As well as feeling relieved, the sense of transition has taken me be surprise. I have my feet in two worlds now, not really wholly in either. My relationships with the people around me are changing, with virtually everyone. Some people have nothing to say to me anymore, to some I am just a baby-vessel they have nothing in common with, some are wistful as if I have been lost somehow, some are excited, some are fascinated, some (a very few) are just exactly as they always were. Predictably I am being drawn closer into my own family, in-laws suddenly dancing round me like I’m sitting on a golden egg, my own parents over-emotional and more interested in me than they have been since I was in bermuda shorts. My Mum left tearful today as she won’t see me again until I am to someone else what she is to me.
The world is moving around me even though I feel like I’m standing still. It’s a strange and dizzying sensation. People moving closer, people stepping back. I’m not honestly sure how much is real and how much is in my hormone-addled, over-sensitive brain.

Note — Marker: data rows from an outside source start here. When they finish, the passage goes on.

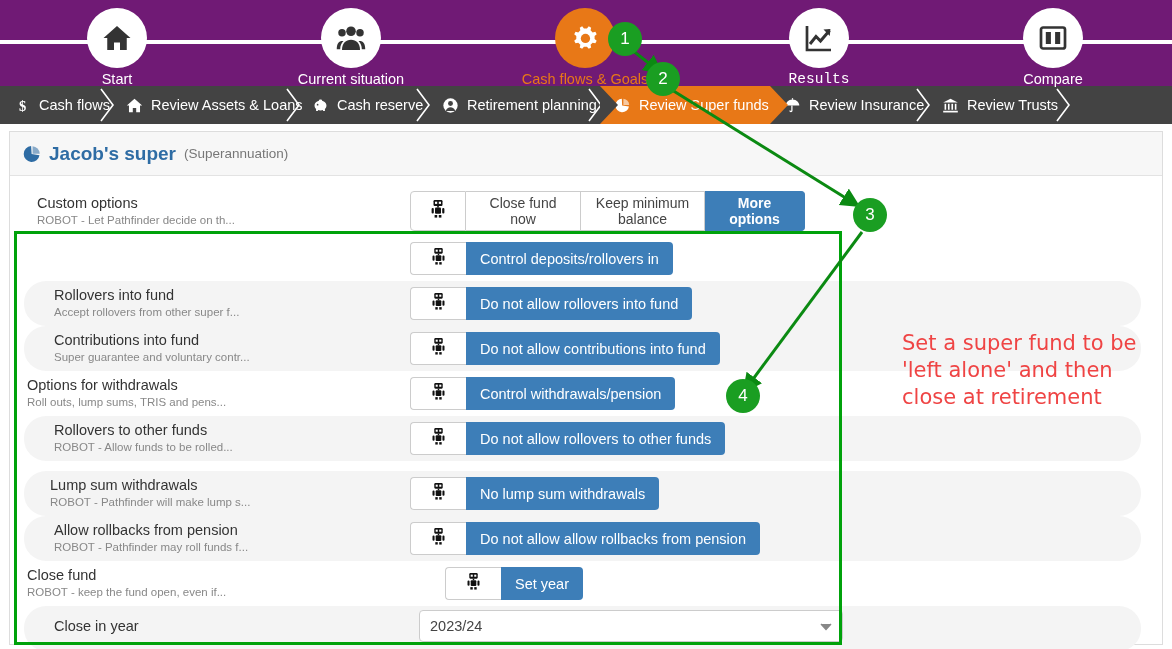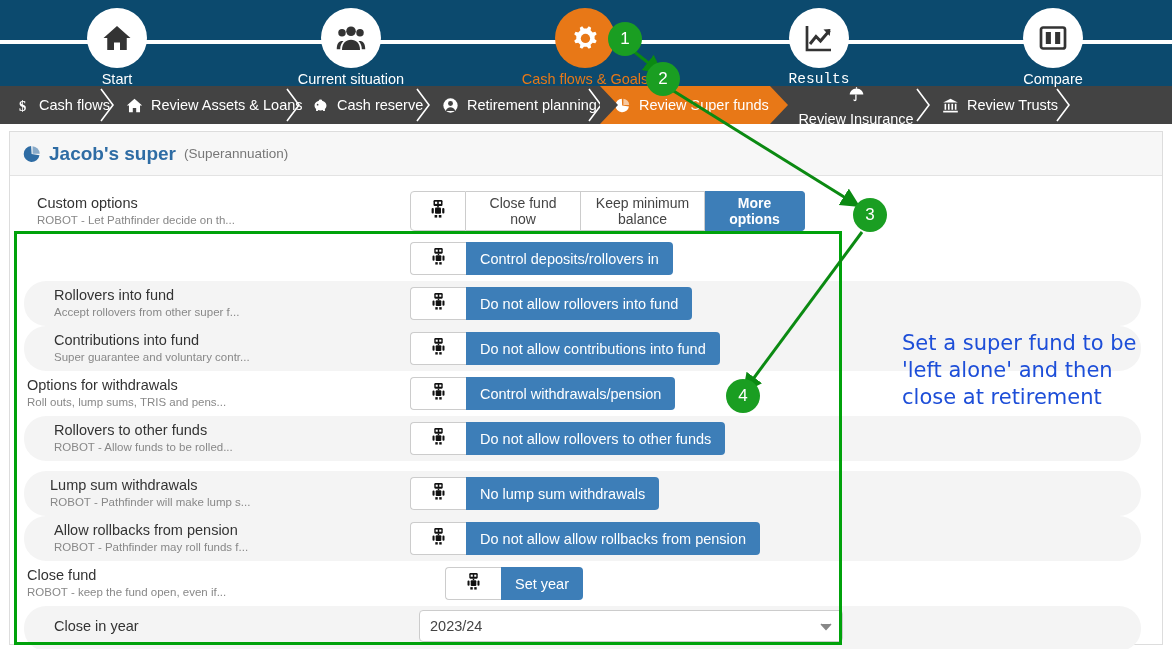--- a/index.html
+++ b/index.html
@@ -7,21 +7,21 @@
   body {
     font-family: "Liberation Sans", sans-serif;
     background:#ffffff;
     position:relative;
     -webkit-font-smoothing:antialiased;
   }
 
   
   #topbar{
     position:absolute; left:0; top:0; width:1172px; height:86px;
-    background:#0c4a6e;
+    background:#701a75;
   }
   #topbar .rail{
     position:absolute; left:0; top:40px; width:1172px; height:4px;
     background:#ffffff;
   }
   .wizstep{
     position:absolute; top:0; width:170px; height:86px; text-align:center;
   }
   .wizcircle{
     width:60px; height:60px; border-radius:50%;
@@ -123,21 +123,21 @@
 
   
   #greenframe{
     position:absolute; left:14px; top:231px; width:828px; height:414px;
     border:3px solid #00a20b; pointer-events:none; z-index:5;
   }
 
   
   #annot{
     position:absolute; left:902px; top:330px; width:250px;
-    color:#1d4ed8; font-size:21px; line-height:27px;
+    color:#ef4444; font-size:21px; line-height:27px;
     font-family:"DejaVu Sans", sans-serif; z-index:7;
   }
 
   
   .badge{
     position:absolute; width:34px; height:34px; border-radius:50%;
     background:#1a9e22; color:#ffffff; font-size:17px;
     display:flex; align-items:center; justify-content:center; z-index:9;
   }
 
@@ -254,21 +254,21 @@
         </svg></div>
       <div class="crumb active" style="left: 600px; width: 170px;">
         <span style="display:flex;align-items:center;">
           <svg width="17" height="17" viewBox="0 0 20 20">
             <path d="M9.2 2 A8 8 0 1 0 17.6 11.2 L9.6 10 Z" fill="#ffffff"></path>
             <path d="M11 2.1 A8 8 0 0 1 17.9 9.4 L11 9.4 Z" fill="#ffffff" opacity="0.6"></path>
           </svg>
         </span>
         <span>Review Super funds</span>
       </div>
-      <div class="crumb" style="left: 770px; width: 158px; flex-direction: column;">
+      <div class="crumb" style="left: 770px; width: 158px;">
         <span style="display:flex;align-items:center;">
           <svg width="17" height="17" viewBox="0 0 20 20">
             <path d="M10 3 C5 3 2 7 2 10 L18 10 C18 7 15 3 10 3 Z" fill="#ffffff"></path>
             <path d="M9.3 10 L9.3 16 C9.3 17.6 7 17.6 7 16" stroke="#ffffff" stroke-width="1.5" fill="none"></path>
             <path d="M10 1.4 L10 3.2" stroke="#ffffff" stroke-width="1.4"></path>
           </svg>
         </span>
         <span>Review Insurance</span>
       </div>
       <div class="chev" style="left: 914px;"><svg width="20" height="38" viewBox="0 0 20 38">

Perhaps the trick is not to care too much about any of it, real or imagined. Maybe life is teaching me to have patience and rely a bit more on myself. To forge out into the unknown with nothing more than my (radically depleted) wits and a bit of faith in my own instinct instead of constantly building a picture of myself through other people’s eyes. Maybe that’s a pretty good kick-off for some confident parenting.